Bas E. Dutilh, Noriko Cassman, Katelyn McNair, Savannah E. Sanchez, Genivaldo G. Z. Silva, Lance Boling, Jeremy J. Barr, Daan R. Speth, Victor Seguritan, Ramy K. Aziz, Ben Felts, Elizabeth A. Dinsdale, John L. Mokili & Robert A. Edwards
Nature Communications 5,doi:10.1038/ncomms5498, Published 24 July 2014
Metagenomics, or sequencing of the genetic material from a complete microbial community, is a promising tool to discover novel microbes and viruses. Viral metagenomes typically contain many unknown sequences. Here we describe the discovery of a previously unidentified bacteriophage present in the majority of published human faecal metagenomes, which we refer to as crAssphage.
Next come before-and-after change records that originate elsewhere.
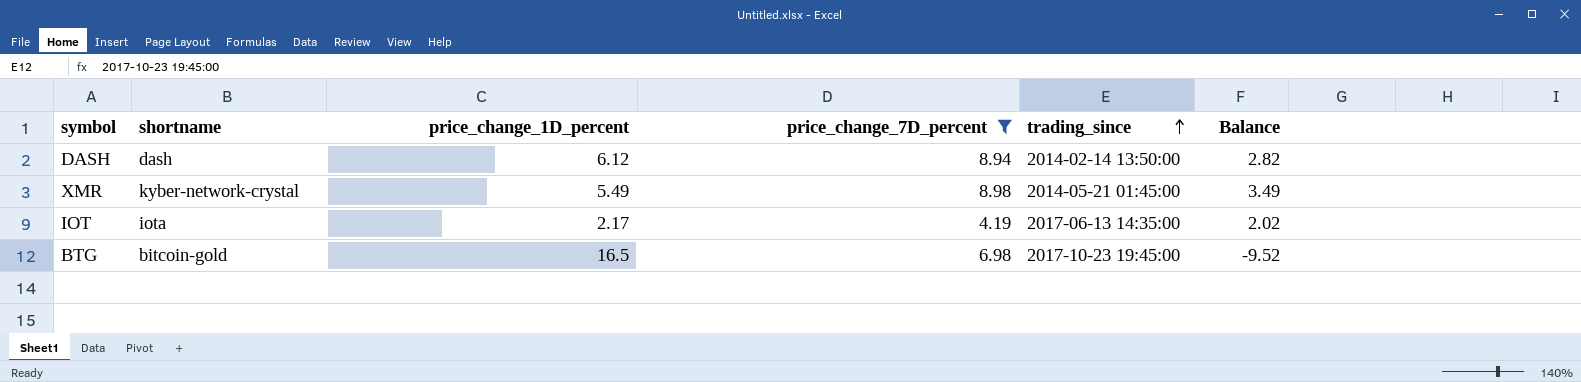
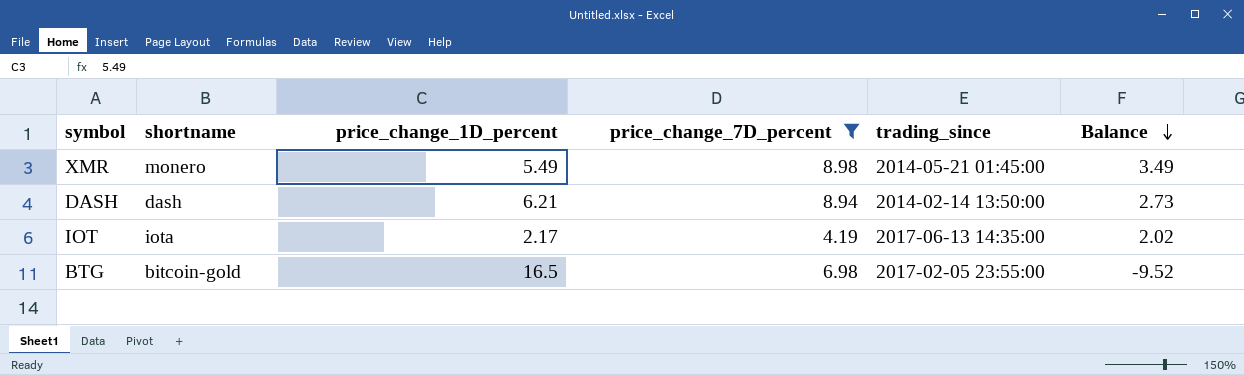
row order: trading_since ascending -> Balance descending
XMR | shortname: kyber-network-crystal -> monero
DASH | price_change_1D_percent: 6.12 -> 6.21
DASH | Balance: 2.82 -> 2.73
BTG | trading_since: 2017-10-23 19:45:00 -> 2017-02-05 23:55:00

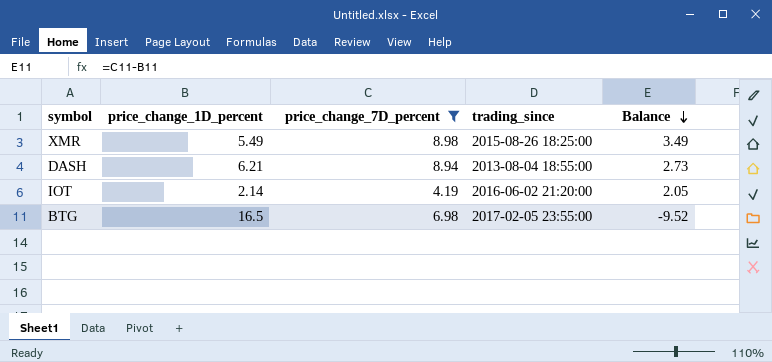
column shortname | position: 2 -> none
XMR | trading_since: 2014-05-21 01:45:00 -> 2015-08-26 18:25:00
DASH | trading_since: 2014-02-14 13:50:00 -> 2013-08-04 18:55:00
IOT | price_change_1D_percent: 2.17 -> 2.14
IOT | trading_since: 2017-06-13 14:35:00 -> 2016-06-02 21:20:00
IOT | Balance: 2.02 -> 2.05

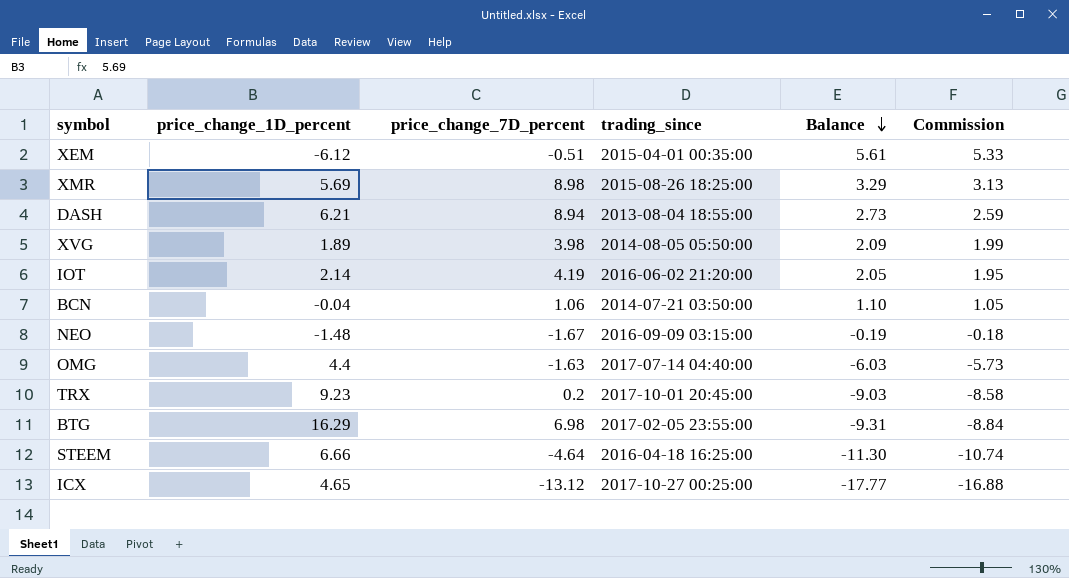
filter: price_change_7D_percent >= 4.19 -> none
column Commission | formula: none -> [Balance] * 0.95
XMR | price_change_1D_percent: 5.49 -> 5.69
XMR | Balance: 3.49 -> 3.29
BTG | price_change_1D_percent: 16.5 -> 16.29
BTG | Balance: -9.52 -> -9.31

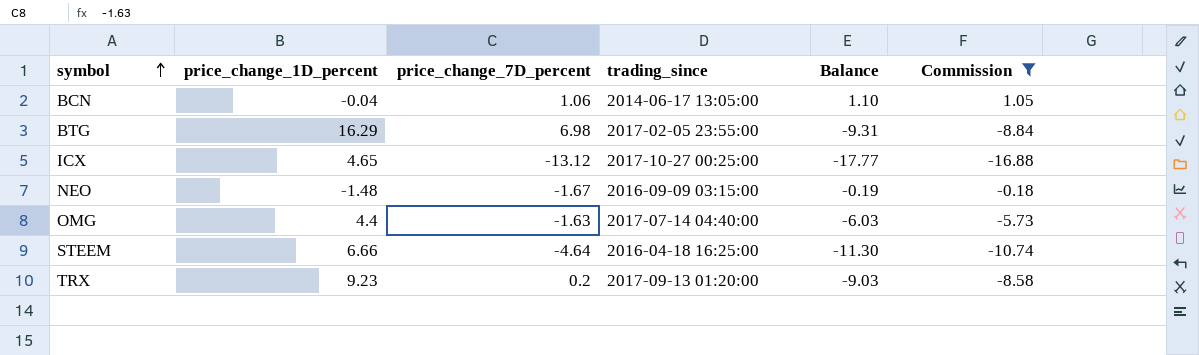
filter: none -> Commission <= 1.05
row order: Balance descending -> symbol ascending
BCN | trading_since: 2014-07-21 03:50:00 -> 2014-06-17 13:05:00
TRX | trading_since: 2017-10-01 20:45:00 -> 2017-09-13 01:20:00

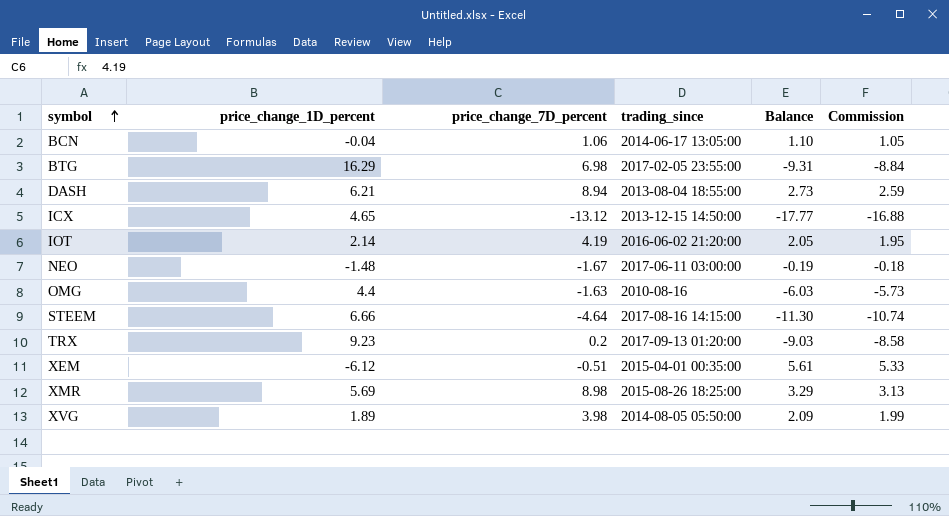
filter: Commission <= 1.05 -> none
ICX | trading_since: 2017-10-27 00:25:00 -> 2013-12-15 14:50:00
NEO | trading_since: 2016-09-09 03:15:00 -> 2017-06-11 03:00:00
OMG | trading_since: 2017-07-14 04:40:00 -> 2010-08-16
STEEM | trading_since: 2016-04-18 16:25:00 -> 2017-08-16 14:15:00

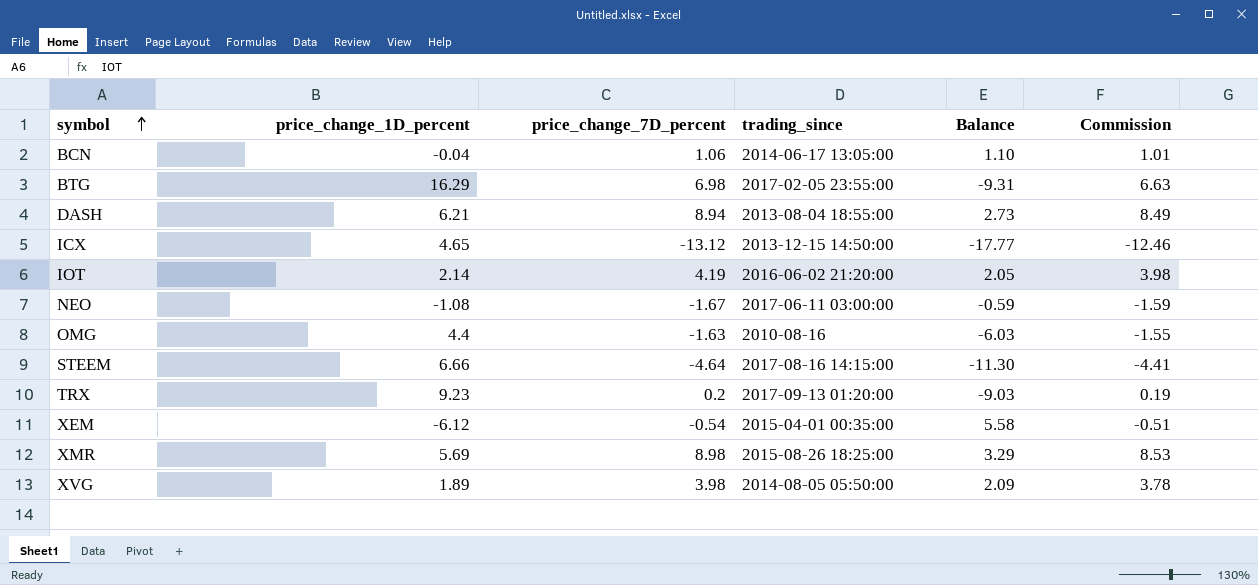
column Commission | formula: [Balance] * 0.95 -> [price_change_7D_percent] * 0.95
NEO | price_change_1D_percent: -1.48 -> -1.08
NEO | Balance: -0.19 -> -0.59
XEM | price_change_7D_percent: -0.51 -> -0.54
XEM | Balance: 5.61 -> 5.58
Its ~97 kbp genome is six times more abundant in publicly available metagenomes than all other known phages together; it comprises up to 90% and 22% of all reads in virus-like particle (VLP)-derived metagenomes and total community metagenomes, respectively; and it totals 1.68% of all human faecal metagenomic sequencing reads in the public databases. The majority of crAssphage-encoded proteins match no known sequences in the database, which is why it was not detected before. Using a new co-occurrence profiling approach, we predict a Bacteroides host for this phage, consistent with Bacteroides-related protein homologues and a unique carbohydrate-binding domain encoded in the phage genome.